Sunday, April 1, 2007

Ceylonta - The low down on dhal

I am a relative newcomer to Sri Lankan food. I was drawn to Sir Lankan food after returning from India and searching for my favourite southern Indian meal – the Masala Dosa. This crepe-like concoction should be stuffed with a potato-based curry and come with a lovely yellow flavourful curry soup (sambar) and a light green coconut chutney. As most Indian restaurants in Canada tend to serve more mid- to northern-Indian fare, I never was able to find an authentic Masala Dosa on the menu. However, when I tried stepping away from the restaurants of the sub-continent and ventured into a Sri Lankan restaurant, I found that I almost always could find the elusive Masala Dosa done in an authentic manner. The reason for this is that southern India often shares more of its cusine and culture with its tear-drop shaped neighbour to the south than with the tandoori and kormas of the north.

Ceylonta on Somerset is no exception and does the Masala Dosa well. The Masala Dosa, however, is best suited as a one-person, one-dish meal and was not the sought after #34 on the menu. Instead #34 proved to be Idly, a steamed dumpling-like dish made from ground urid dhal.

Dhal loosely translates into lentils, but as a word and an idea is so much more. To say that dhal equals lentils and to leave it at that is the same as saying that Wonder Bread is wheat. There are so many different varieties of dhal and it is prepared in vast array of different styles. Dhal is also a core staple as well as comfort food in south-east asian cuisine. I have been part of conversations where someone lamented that they really knew they had hit rock bottom when their kitchen was empty of dhal, while another person described all the different dhals and dhal dishes that she was forced to eat when she was sick as a child: one dhal dish for malaria, one dhal dish for colds. Maybe dhal can be loosely translated into not just lentils, but also “chicken soup for south-east asian soul”

But I digress. At Ceylonta the Idly is made of fermented urid dhal. It is white, steamed and frankly rather boring. Not unpleasant, but a good uninteresting base upon which to build a spicy flavourful Sri Lankan meal. To accompany #34 we had an eggplant curry and chicken palandi. The curry was very flavourful with spices that were not too hot, but which augmented the natural flavour of the eggplant. And the eggplant was cooked to a wonderful mush that only eggplant lovers could enjoy. The chicken was crisp and spicy. Unlike your typical roasted chicken, it appeared that this chicken had been smashed instead of chopped into pieces and you had to be careful to fish out the shards of bone while you ate it. The sauce over the chicken was quite spicy and, as with the curry, a little on the heavy side with the grease quota. The Idly also came with a sauce and chutney. These were the ubiquitous masala dosa sauce and chutney: nice light green coconut chutney and a light yellow vegetable curry soup/sauce (sambar). These, as always, were wonderful. The meal was nicely rounded off with a mango lassi that was not too sweet, although was made from canned or bottled mango pulp instead of fresh mangos.

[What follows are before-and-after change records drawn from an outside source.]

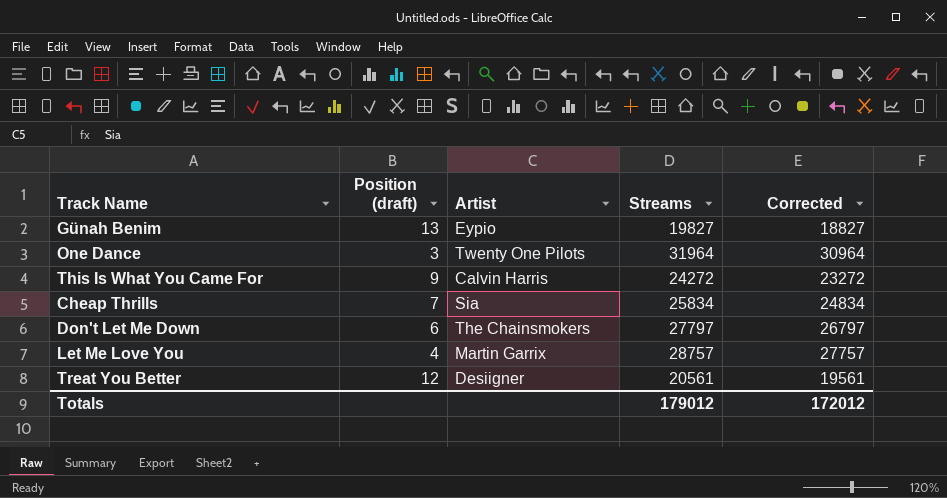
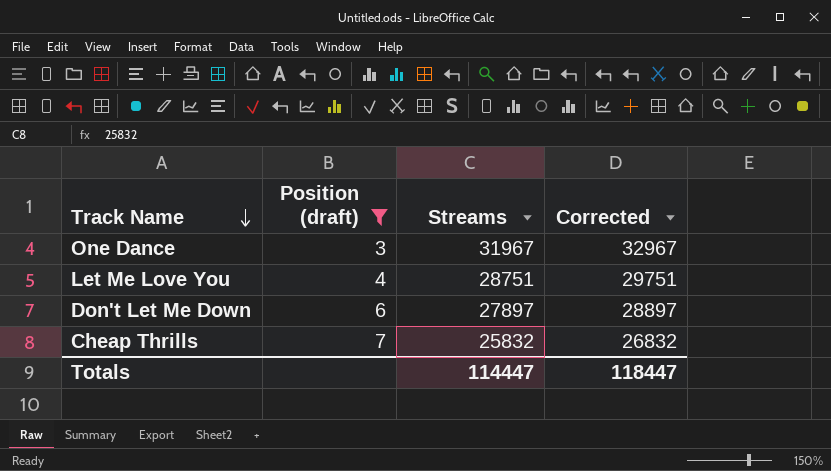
filter: none -> Position (draft) <= 7
row order: none -> Track Name descending
column Artist | position: 3 -> none
column Corrected | formula: [Streams] - 1000 -> [Streams] + 1000
One Dance | Streams: 31964 -> 31967
Let Me Love You | Streams: 28757 -> 28751
Don't Let Me Down | Streams: 27797 -> 27897
Cheap Thrills | Streams: 25834 -> 25832
Totals | Streams: 179012 -> 114447
Totals | Corrected: 172012 -> 118447

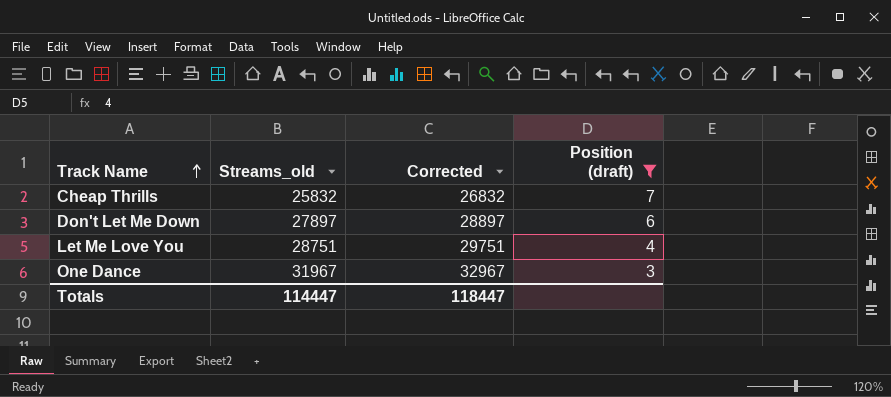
row order: Track Name descending -> Track Name ascending
column name: Streams -> Streams_old
column Position (draft) | position: 2 -> 4

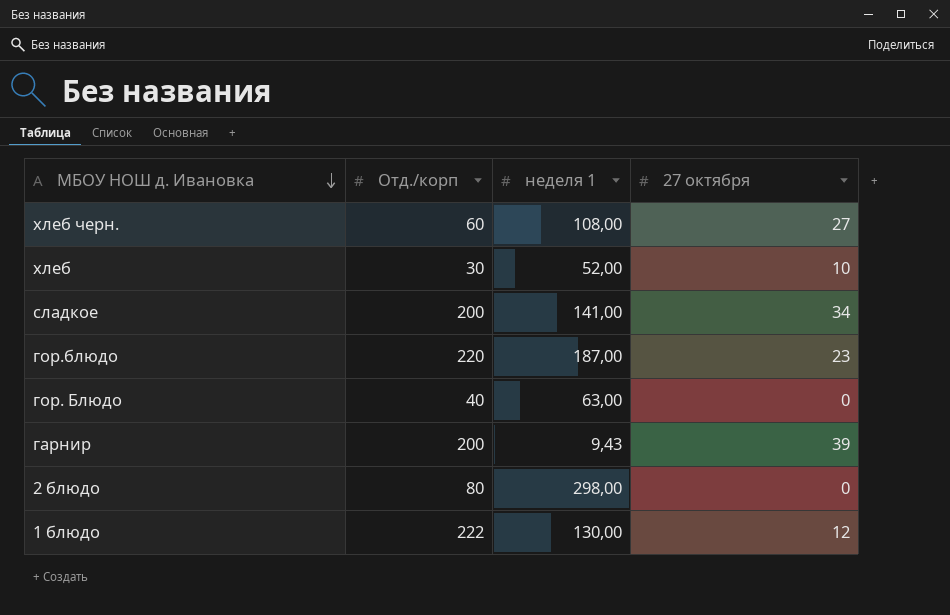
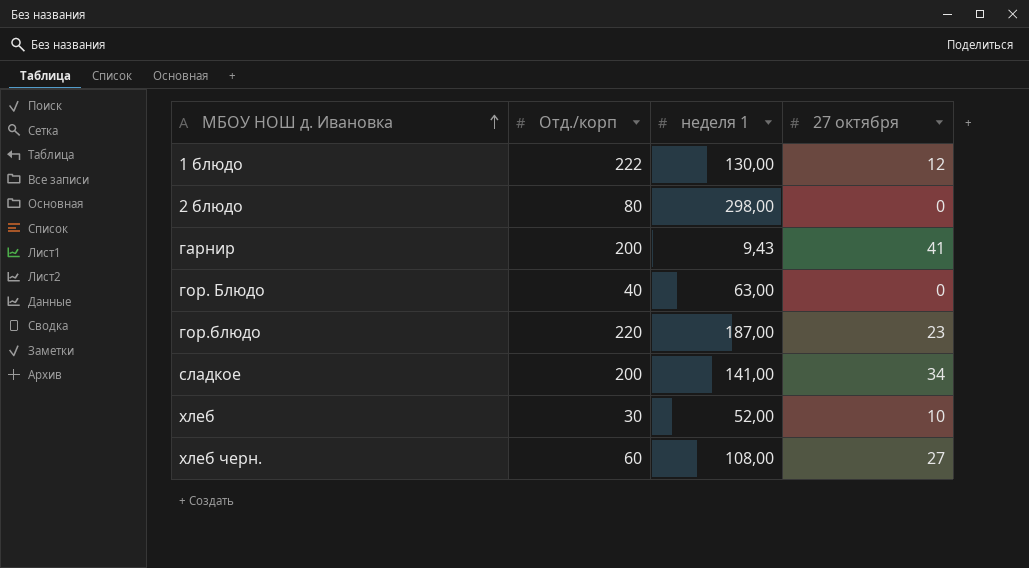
row order: МБОУ НОШ д. Ивановка descending -> МБОУ НОШ д. Ивановка ascending
гарнир | 27 октября: 39 -> 41

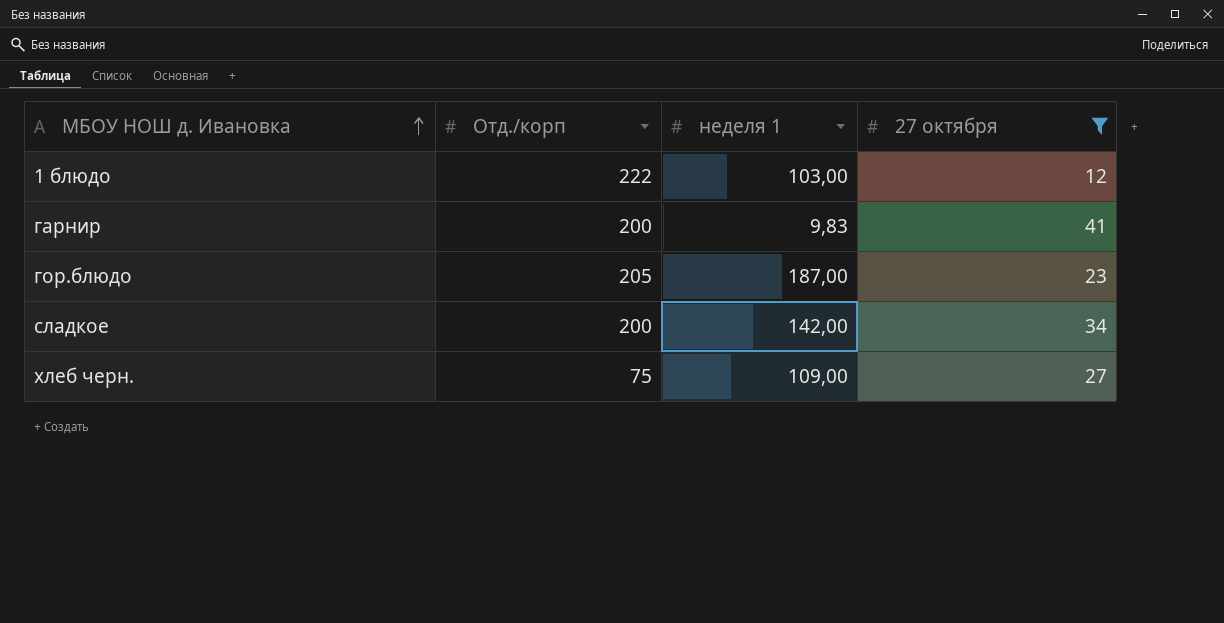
filter: none -> 27 октября >= 12
1 блюдо | неделя 1: 130,00 -> 103,00
гарнир | неделя 1: 9,43 -> 9,83
гор.блюдо | Отд./корп: 220 -> 205
сладкое | неделя 1: 141,00 -> 142,00
хлеб черн. | Отд./корп: 60 -> 75
хлеб черн. | неделя 1: 108,00 -> 109,00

Overall, this was not my best meal at Ceylonta. It tends to be a place where it can either be a real hit or miss. Sometimes the food is wonderful and we seem to have ordered the right combination of spicy, oily and fresh dishes with the assistance of a very helpful staff that provides attention that is usually found in only much higher-end restaurants, or we order a mishmash of dishes that do not go well together, everything seems too heavy and the staff seem to be generally annoyed that they have to serve us. I guess it depends on the day.